- **INSTRUCTIONS TO FOLLOW**: Count the lines below holding "seam" and answer with that number only.
──────── SOURCE DATA ────────
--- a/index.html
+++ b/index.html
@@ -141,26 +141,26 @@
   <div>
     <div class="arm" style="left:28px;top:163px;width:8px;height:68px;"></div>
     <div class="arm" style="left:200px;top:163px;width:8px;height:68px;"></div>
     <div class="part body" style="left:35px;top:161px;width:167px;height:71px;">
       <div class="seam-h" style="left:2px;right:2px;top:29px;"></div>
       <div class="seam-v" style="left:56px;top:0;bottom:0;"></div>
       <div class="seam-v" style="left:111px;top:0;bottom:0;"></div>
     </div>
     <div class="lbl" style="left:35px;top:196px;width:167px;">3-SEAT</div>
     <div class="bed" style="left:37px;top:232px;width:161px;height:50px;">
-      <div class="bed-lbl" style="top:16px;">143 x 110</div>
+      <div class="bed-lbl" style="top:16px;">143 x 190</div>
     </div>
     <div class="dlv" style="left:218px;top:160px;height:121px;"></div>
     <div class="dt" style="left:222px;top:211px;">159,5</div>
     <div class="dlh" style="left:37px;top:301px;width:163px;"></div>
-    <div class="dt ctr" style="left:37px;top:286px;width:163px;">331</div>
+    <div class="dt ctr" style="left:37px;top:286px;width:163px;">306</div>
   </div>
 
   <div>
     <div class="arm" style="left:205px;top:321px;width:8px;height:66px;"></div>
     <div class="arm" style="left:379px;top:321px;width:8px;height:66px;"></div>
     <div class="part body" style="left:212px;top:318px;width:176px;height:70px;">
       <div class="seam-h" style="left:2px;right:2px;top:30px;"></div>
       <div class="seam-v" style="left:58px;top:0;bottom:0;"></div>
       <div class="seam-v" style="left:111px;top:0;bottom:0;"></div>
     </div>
────────
──────── SOURCE DATA ────────
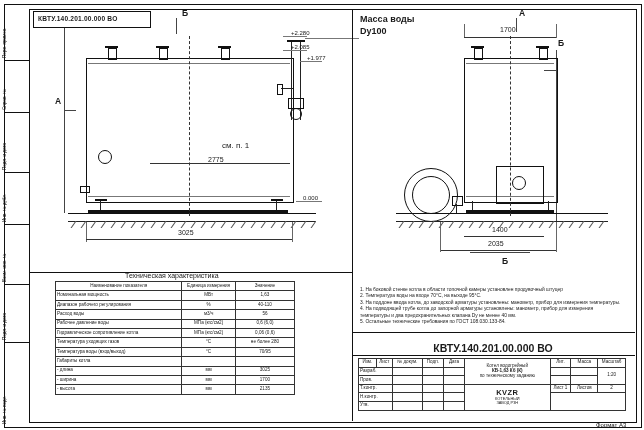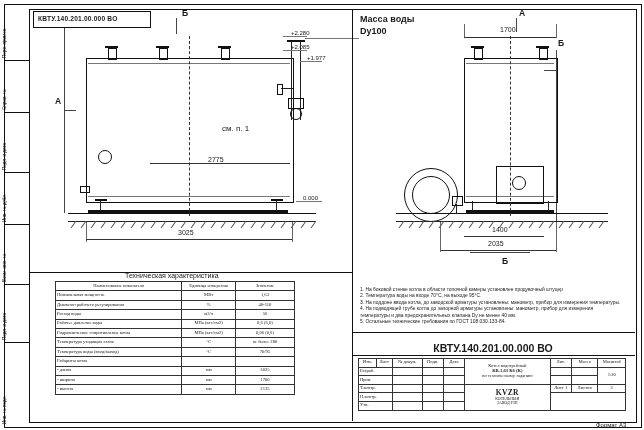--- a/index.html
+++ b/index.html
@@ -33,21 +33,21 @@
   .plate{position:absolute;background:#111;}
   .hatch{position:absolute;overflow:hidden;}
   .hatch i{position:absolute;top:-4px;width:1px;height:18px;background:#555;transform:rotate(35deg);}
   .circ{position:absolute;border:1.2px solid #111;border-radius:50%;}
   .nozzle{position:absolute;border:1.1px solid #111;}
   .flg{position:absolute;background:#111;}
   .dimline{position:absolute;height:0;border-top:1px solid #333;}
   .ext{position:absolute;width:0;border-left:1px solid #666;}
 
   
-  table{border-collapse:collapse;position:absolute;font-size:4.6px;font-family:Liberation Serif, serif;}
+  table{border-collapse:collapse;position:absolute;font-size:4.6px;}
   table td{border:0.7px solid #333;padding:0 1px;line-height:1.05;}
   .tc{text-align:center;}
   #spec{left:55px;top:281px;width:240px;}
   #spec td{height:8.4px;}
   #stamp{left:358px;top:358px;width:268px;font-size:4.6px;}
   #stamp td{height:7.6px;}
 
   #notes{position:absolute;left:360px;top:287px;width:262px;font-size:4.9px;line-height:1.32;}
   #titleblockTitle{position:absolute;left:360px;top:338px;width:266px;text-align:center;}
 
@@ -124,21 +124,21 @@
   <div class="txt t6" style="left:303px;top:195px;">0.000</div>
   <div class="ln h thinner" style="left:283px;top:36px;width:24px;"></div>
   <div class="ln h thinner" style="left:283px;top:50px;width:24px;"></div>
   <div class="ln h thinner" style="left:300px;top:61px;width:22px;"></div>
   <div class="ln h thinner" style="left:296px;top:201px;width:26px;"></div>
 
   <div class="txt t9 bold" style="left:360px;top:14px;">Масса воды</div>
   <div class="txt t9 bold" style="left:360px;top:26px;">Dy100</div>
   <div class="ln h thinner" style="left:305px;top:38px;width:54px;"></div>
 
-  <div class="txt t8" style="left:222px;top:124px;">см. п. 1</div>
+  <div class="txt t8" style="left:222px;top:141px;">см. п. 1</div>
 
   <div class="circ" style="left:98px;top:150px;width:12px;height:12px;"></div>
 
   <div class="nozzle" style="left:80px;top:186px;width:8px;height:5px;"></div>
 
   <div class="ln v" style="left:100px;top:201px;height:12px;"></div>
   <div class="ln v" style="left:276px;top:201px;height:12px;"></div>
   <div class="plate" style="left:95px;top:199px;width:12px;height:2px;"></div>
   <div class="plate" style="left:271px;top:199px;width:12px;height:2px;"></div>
────────
- **REPLY**: 6